Data:
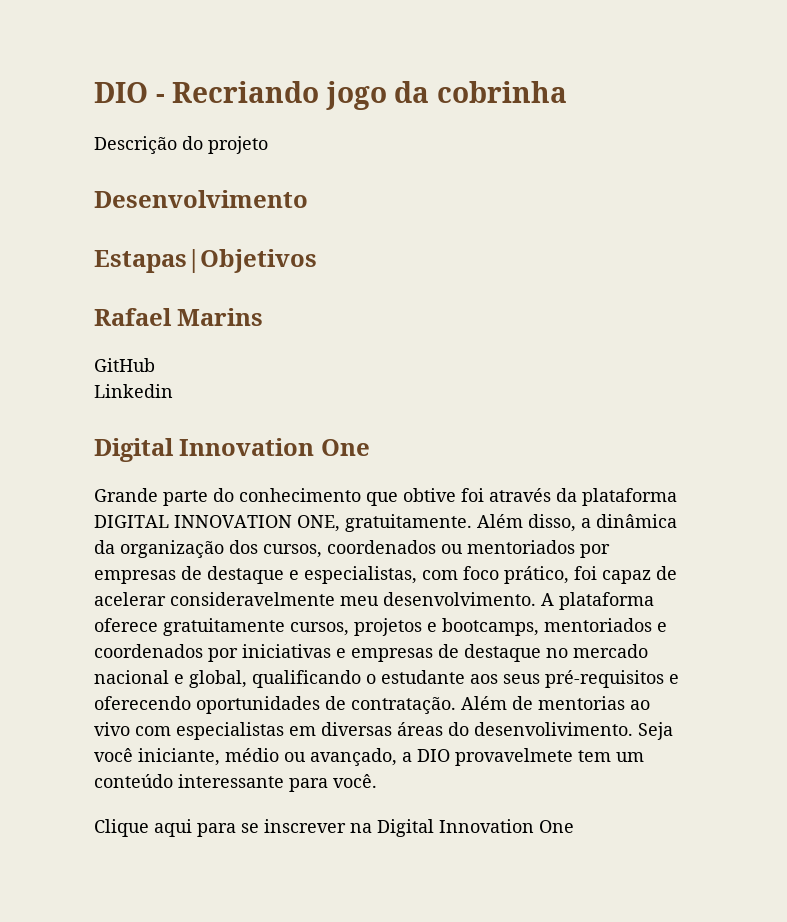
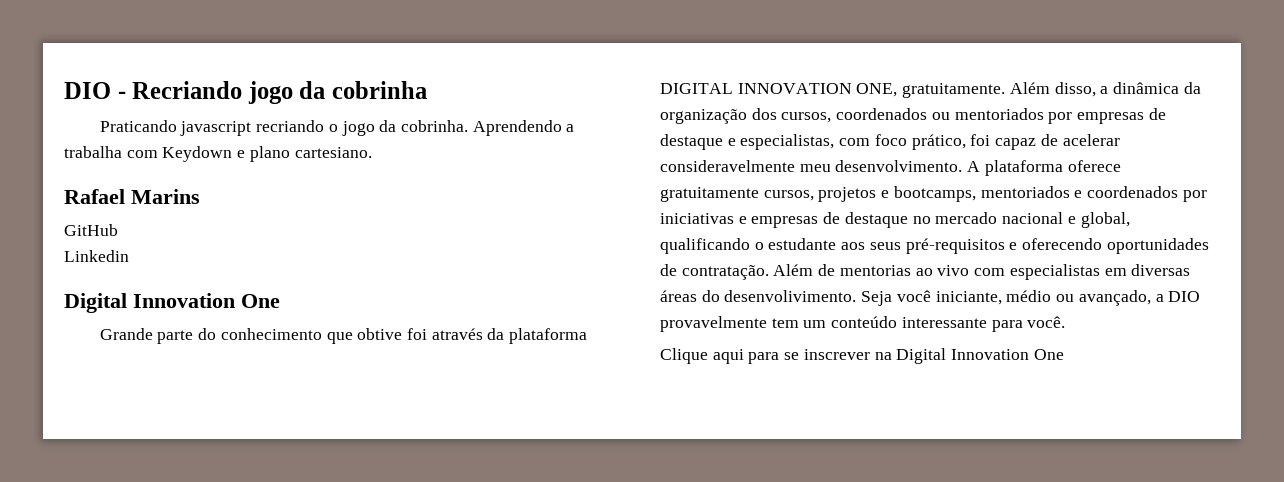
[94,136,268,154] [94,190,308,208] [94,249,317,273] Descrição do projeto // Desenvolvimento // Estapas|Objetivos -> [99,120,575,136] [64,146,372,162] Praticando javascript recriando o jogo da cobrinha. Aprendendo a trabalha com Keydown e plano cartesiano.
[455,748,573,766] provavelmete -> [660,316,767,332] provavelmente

* * *

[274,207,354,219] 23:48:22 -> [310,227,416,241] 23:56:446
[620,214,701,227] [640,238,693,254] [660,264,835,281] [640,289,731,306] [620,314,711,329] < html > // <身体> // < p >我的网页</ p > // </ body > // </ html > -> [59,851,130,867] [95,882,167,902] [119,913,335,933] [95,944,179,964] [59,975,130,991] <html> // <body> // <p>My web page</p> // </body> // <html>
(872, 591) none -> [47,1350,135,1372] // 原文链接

--

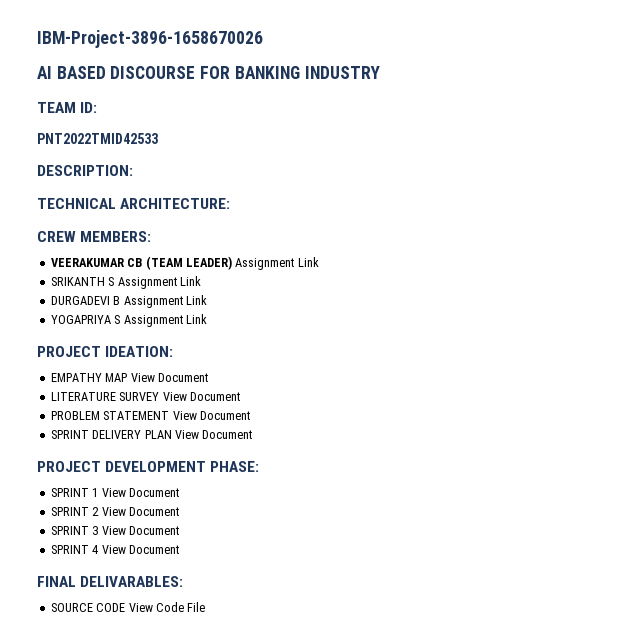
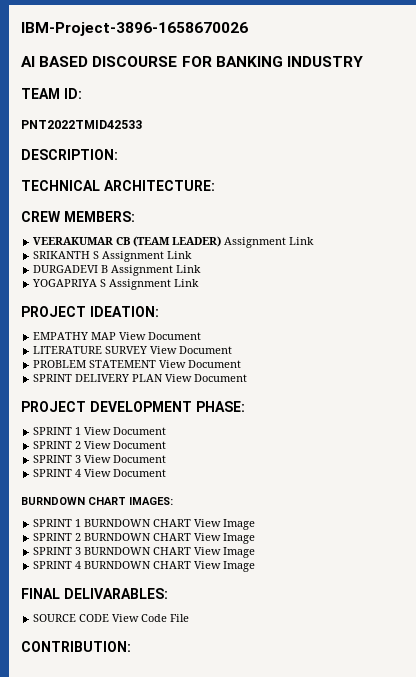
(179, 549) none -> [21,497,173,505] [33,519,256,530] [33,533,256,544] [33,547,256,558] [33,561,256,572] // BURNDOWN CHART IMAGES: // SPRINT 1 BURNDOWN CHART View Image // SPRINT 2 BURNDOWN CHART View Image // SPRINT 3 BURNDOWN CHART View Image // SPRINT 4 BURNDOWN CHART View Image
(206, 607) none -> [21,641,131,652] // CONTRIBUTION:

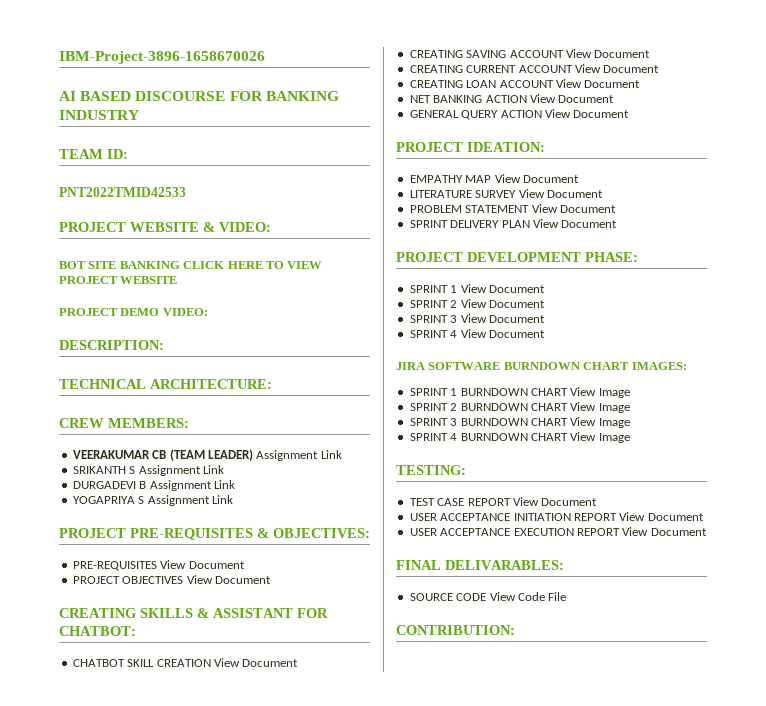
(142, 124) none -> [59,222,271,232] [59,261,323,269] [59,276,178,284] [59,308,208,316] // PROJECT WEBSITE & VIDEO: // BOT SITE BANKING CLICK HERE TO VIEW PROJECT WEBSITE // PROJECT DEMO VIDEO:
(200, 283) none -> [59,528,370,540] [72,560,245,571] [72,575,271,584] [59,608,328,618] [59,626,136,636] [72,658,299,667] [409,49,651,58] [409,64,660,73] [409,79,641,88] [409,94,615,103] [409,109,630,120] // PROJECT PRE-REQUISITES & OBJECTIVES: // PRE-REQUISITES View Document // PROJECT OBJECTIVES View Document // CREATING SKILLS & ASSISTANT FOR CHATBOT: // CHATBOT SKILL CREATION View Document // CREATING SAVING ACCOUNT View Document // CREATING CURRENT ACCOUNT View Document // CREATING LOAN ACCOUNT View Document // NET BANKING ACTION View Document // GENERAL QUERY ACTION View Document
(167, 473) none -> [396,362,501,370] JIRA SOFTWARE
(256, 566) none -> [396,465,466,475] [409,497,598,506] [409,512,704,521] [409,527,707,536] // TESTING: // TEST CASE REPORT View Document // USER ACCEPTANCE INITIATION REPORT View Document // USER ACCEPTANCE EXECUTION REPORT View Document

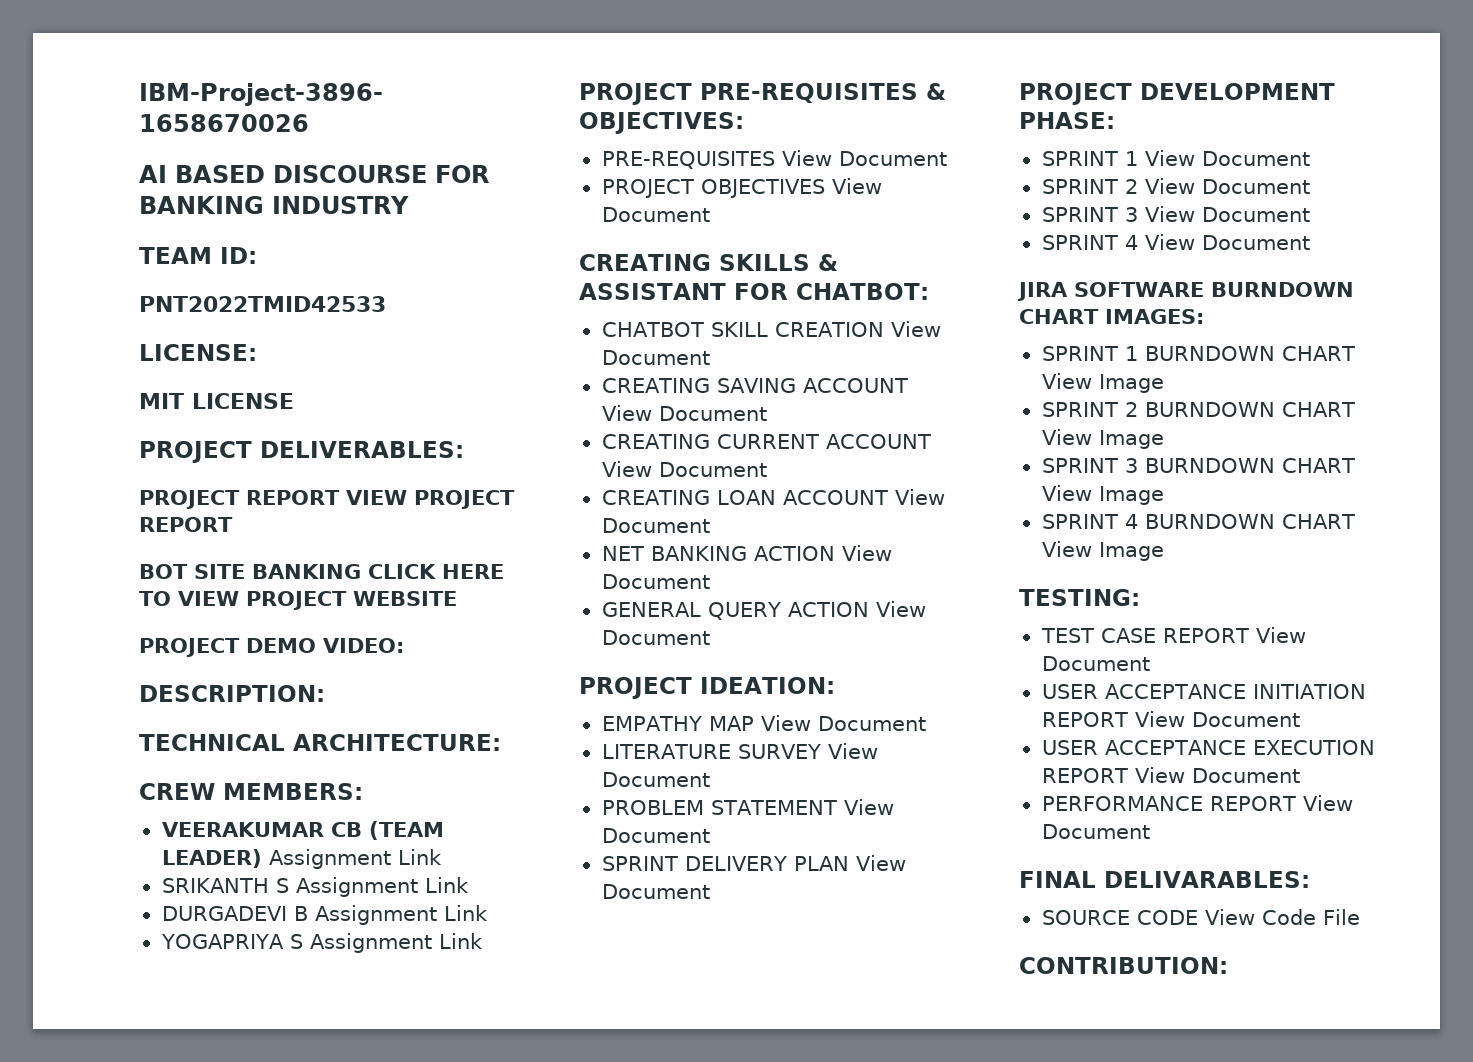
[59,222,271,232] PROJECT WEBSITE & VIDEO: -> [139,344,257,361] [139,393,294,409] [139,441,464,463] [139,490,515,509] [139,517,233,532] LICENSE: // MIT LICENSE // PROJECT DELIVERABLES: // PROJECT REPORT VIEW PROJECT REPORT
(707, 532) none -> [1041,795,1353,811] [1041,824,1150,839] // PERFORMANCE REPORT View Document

Action item:
Reproduce, character for character, only the lines of the preceding data that start at the line with "[94,136,268,154] [94,190,308,208] [94,249,317,273]" and end at the line with "[455,748,573,766] provavelmete ->", both included.

Result of the exercise:
[94,136,268,154] [94,190,308,208] [94,249,317,273] Descrição do projeto // Desenvolvimento // Estapas|Objetivos -> [99,120,575,136] [64,146,372,162] Praticando javascript recriando o jogo da cobrinha. Aprendendo a trabalha com Keydown e plano cartesiano.
[455,748,573,766] provavelmete -> [660,316,767,332] provavelmente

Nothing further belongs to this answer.